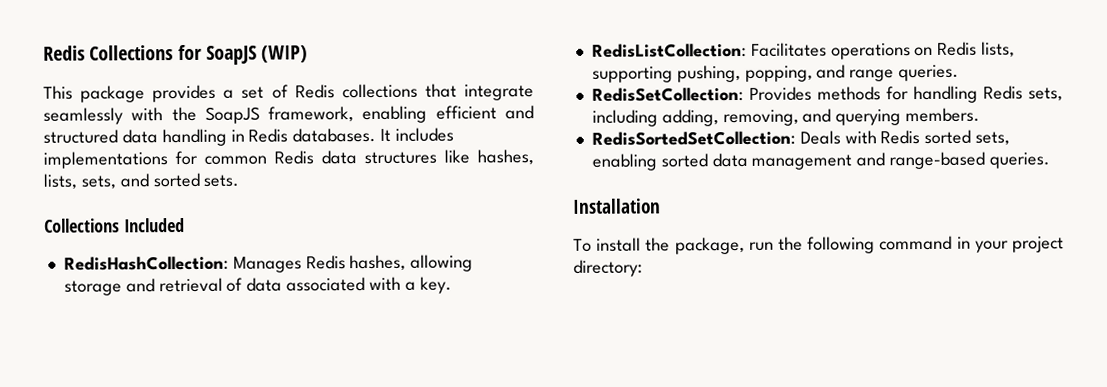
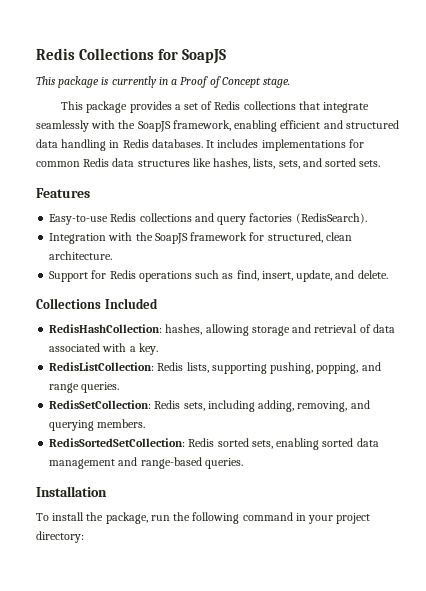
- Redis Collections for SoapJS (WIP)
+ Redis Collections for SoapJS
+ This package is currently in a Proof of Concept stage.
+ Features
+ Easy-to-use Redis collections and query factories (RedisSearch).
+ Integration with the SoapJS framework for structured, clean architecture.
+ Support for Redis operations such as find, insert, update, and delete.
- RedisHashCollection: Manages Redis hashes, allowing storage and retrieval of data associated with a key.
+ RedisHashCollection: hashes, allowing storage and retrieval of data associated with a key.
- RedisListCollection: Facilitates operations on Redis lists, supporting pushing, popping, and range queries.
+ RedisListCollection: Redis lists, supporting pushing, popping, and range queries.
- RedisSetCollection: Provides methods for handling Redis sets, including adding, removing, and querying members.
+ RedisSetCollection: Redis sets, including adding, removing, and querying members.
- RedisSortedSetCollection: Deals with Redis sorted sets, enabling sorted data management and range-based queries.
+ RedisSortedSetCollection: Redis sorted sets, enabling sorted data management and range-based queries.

● ● ●

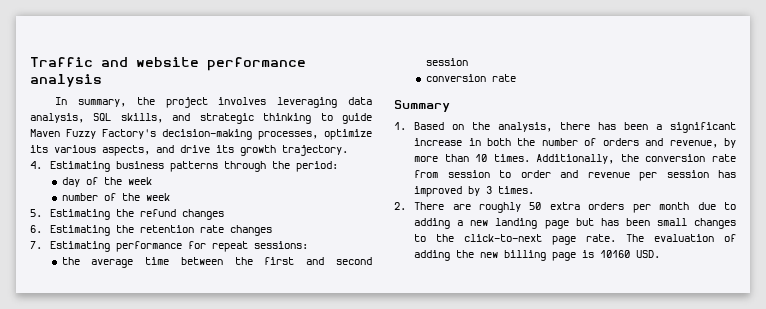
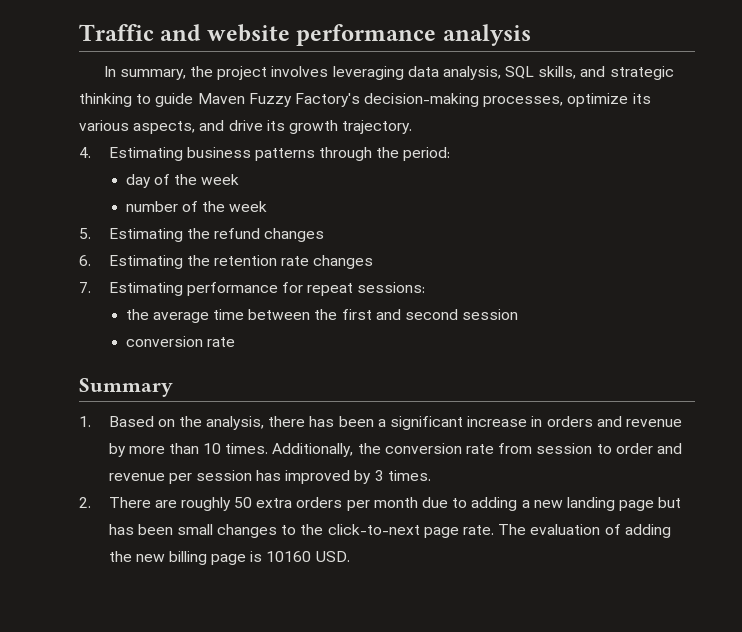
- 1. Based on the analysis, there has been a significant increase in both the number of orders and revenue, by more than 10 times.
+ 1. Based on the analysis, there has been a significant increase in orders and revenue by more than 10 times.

● ● ●

* ASSIGNED TASK *
Out of the listing above, reproduce exactly the lines from the one with "structured, clean architecture." up to and including the one with "- RedisHashCollection: Manages".

* WRITTEN ANSWER *
+ Integration with the SoapJS framework for structured, clean architecture.
+ Support for Redis operations such as find, insert, update, and delete.
- RedisHashCollection: Manages Redis hashes, allowing storage and retrieval of data associated with a key.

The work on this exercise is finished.